Tutti gli errori nei verbali del Comitato tecnico scientifico (dal 22 gennaio al 21 febbraio 2020)

Errori, sottovalutazioni, leggerezze, colpe, negligenze, mancati tracciamenti. Nei verbali del Comitato tecnico scientifico dal periodo 22 gennaio al 21 febbraio 2020 desecretati ieri sul sito del ministero della Salute solo dopo l’ordine arrivato al ministro Roberto Speranza dal Tar (grazie al ricorso del deputato Fdi Galeazzo Bignami) la verità sui giorni più bui del Covid finalmente, lentamente, sta venendo a galla. È l’ultimo tassello dell’operazione di trasparenza portata avanti da un anno a questa parte anche dal team di legali dei familiari di alcune delle vittime del Coronavirus nella Bergamasca.
I BUCHI NERI
Non c’era alcun protocollo per l’accesso agli ospedali. I tempi di incubazione del virus erano stimati in 12-14 giorni, ma il Cts decise di non dover fare tamponi agli asintomatici, banalmente perché era difficile (e costoso) trovare i reagenti necessari, e anche perché per l’Oms tracciare i sintomatici era inutile, invece erano la punta dell’iceberg. Per lo Spallanzani «il virus è verosimile si attenui nelle prossime settimane». Il tracciamento di chi veniva dall’estero era affidato ai termoscanner negli aeroporti, considerati dal Cts «efficaci al 43%», ma in realtà si sapeva dal 2005 che l’Oms li aveva bocciati. Nessuno sapeva con certezza quanti posti letto ci fossero nei nostri ospedali («bisogna fare una ricognizione», sottolinea il vice ministro Pierpaolo Sileri). Insomma, dalla lettura di questi documenti, a distanza di oltre un anno, a uscirne malissimo sono diversi dirigenti del Cts e dello stesso ministero della Sanità.

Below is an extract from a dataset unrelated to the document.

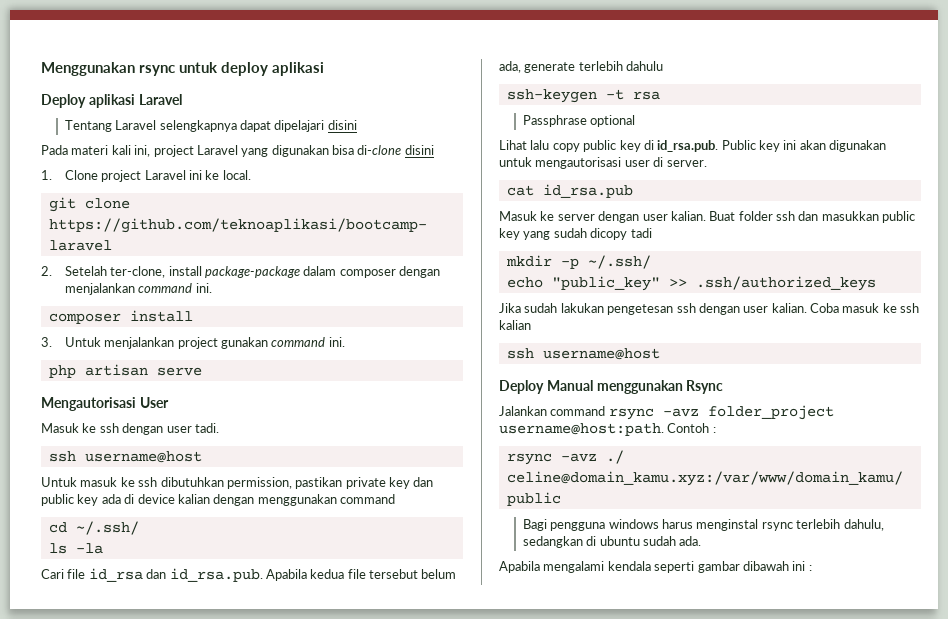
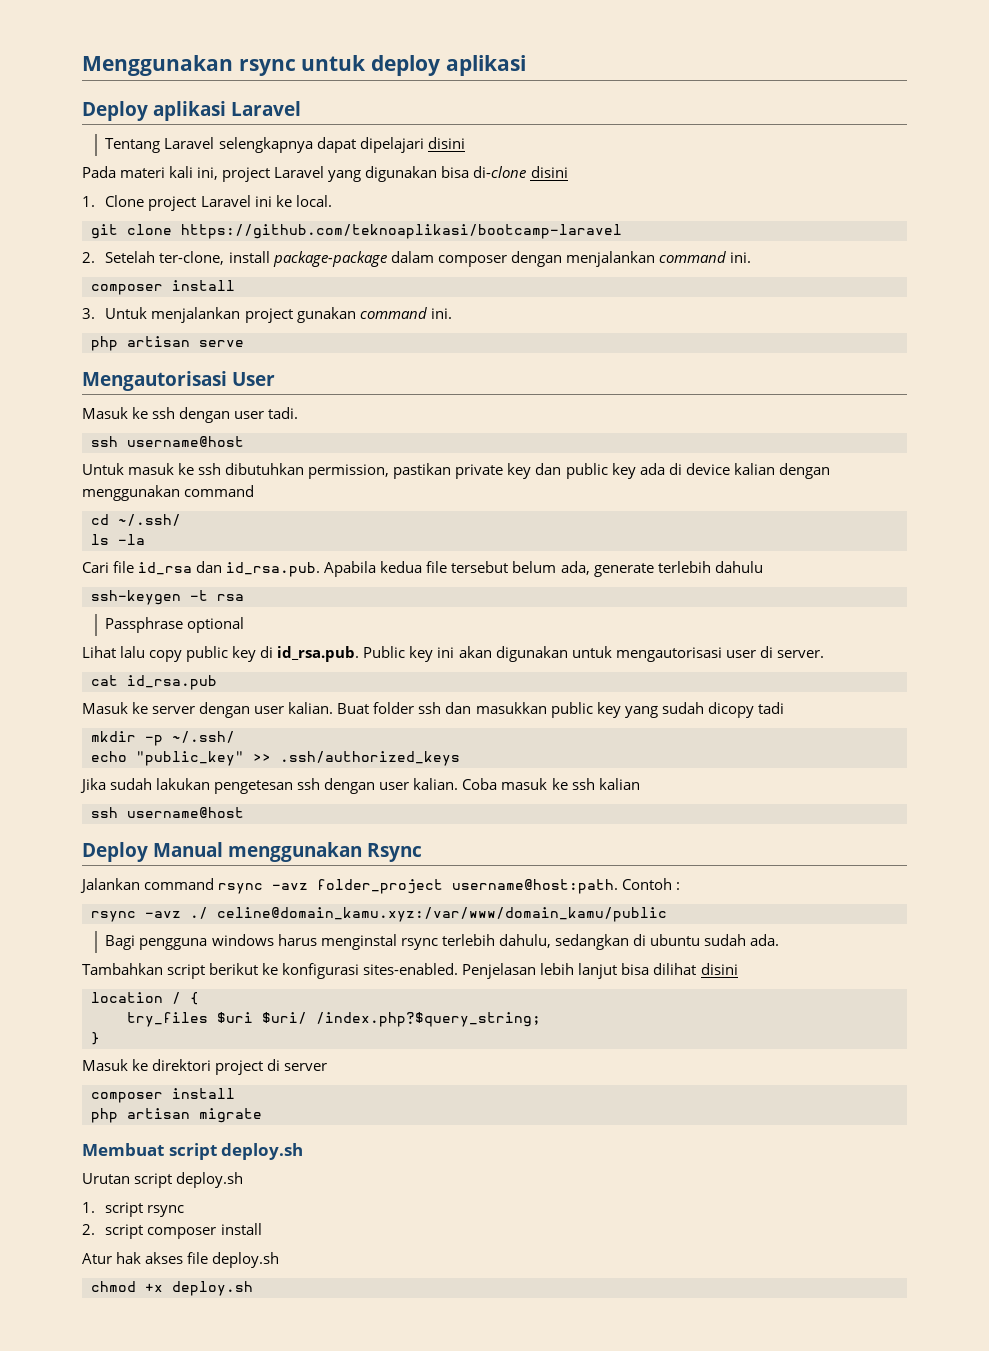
[499,561,812,573] Apabila mengalami kendala seperti gambar dibawah ini : -> [82,963,738,979] [91,992,199,1005] [127,1012,541,1027] [91,1032,100,1045] [82,1059,328,1075] [91,1088,235,1103] [91,1108,262,1123] [82,1143,304,1160] [82,1172,244,1188] [82,1202,185,1217] [82,1223,262,1239] [82,1252,280,1268] [91,1281,253,1296] Tambahkan script berikut ke konfigurasi sites-enabled. Penjelasan lebih lanjut bisa dilihat disini // location / { // try_files $uri $uri/ /index.php?$query_string; // } // Masuk ke direktori project di server // composer install // php artisan migrate // Membuat script deploy.sh // Urutan script deploy.sh // 1. script rsync // 2. script composer install // Atur hak akses file deploy.sh // chmod +x deploy.sh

Con responsabilità penali e politiche da chiarire nelle sedi giuste ma abbastanza evidenti, legate in gran parte all’assenza di un vero piano pandemico. «È messo per iscritto che il ministero della Salute sapeva che un piano pandemico aggiornato rappresentasse la prima medicina al Covid – dice al Giornale Robert Lingard, consulente del team guidato da Consuelo Locati – ma quel piano del 2006 era invece inutilizzabile, carta straccia costata la vita di 130mila italiani». Il piano non è solo un documento ma prevede una serie di obblighi che vanno verificati puntualmente. Tanto che il 16 febbraio il direttore dell’Ufficio di prevenzione del ministero della Salute Francesco Paolo Maraglino dice che il piano del 2009 va riscritto, a conferma di ciò che dissero gli Usa, come dimostrano i cablogrammi pubblicati da Fabrizio Gatti sull’Espresso nei giorni scorsi. Il 18 febbraio lo stesso Maraglino annuncerà «il tavolo di lavoro per l’aggiornamento del piano». Che è come pianificare le uscite anti-incendio mentre si è in mezzo alle fiamme.
IL PASTICCIO MASCHERINE
Le mascherine e i dispositivi di protezione sono diventati subito un caso. L’Italia ne era sprovvista eppure il 15 febbraio 18 tonnellate di materiale medico-sanitario di protezione personale parte in direzione della Cina. Negli stessi giorni emerge che sulle mascherine «non arrivano celermente informazioni», si favoleggia di ditte che hanno in stock «circa 800mila mascherine chirurgiche e prevede di averne altre 400mila in dieci giorni», ma la verità è che si navigava a vista mentre Speranza insisteva sulla necessita di «promuovere iniziative di sostegno umanitario» per titillare l’alleato cinese del governo giallorosso.
«RISCHIO BASSO»
Per il segretario generale del ministero della Salute l’11 febbraio è tutto ok. «Si ritiene la mappatura sufficiente rispetto a uno scenario con bassa gravità, anche se in assenza di dati certi sulla trasmissibilità è difficile fare stime».
LA DIFFUSIONE DEL VIRUS
Il 6 febbraio il Cts sosteneva – a torto – che l’Italia fosse tranquilla. Per l’Iss, che peraltro suggeriva di implementare i posti di terapia intensiva «nell’eventualità di un’epidemia», nel nostro Paese «non c’è trasmissione del virus prima della comparsa dei sintomi». Ma sul tracciamento dei contagiati c’è troppa sufficienza. L’8 febbraio si parla di due turisti di Taiwan positivi al virus che sono passati dall’Italia. Bisognava chiudere tutto allora, invece dai verbali si capisce che nessuno sa dove si siano contagiati, escludendo di fatto che il coronavirus fosse già da noi. Ma su quali basi? «Gli unici tre casi accertati sono ricoverati in isolamento allo Spallanzani», confermò il presidente Iss Silvio Brusaferro il 14 febbraio. Qualche giorno prima invece, il 9 febbraio, l’allora direttore Dipartimento Malattie infettive dell’Iss Giovanni Rezza nutriva i primi dubbi sul reale tracciamento dei contagi fuori dalla Cina. Si parla della nave Diamond Princess – ormeggiata nel porto di Yokohama con seimila persone a bordo – messa in quarantena da Tokyo per qualche caso di positività. Nel Cts si discute su quanto costi: «Considerando i problemi organizzativi in termini di costo-beneficio i cinesi hanno escluso tale possibilità, concludendo che conviene tenere tutti i passeggeri a bordo, tenuto conto delle incertezze sulla procedura eseguita».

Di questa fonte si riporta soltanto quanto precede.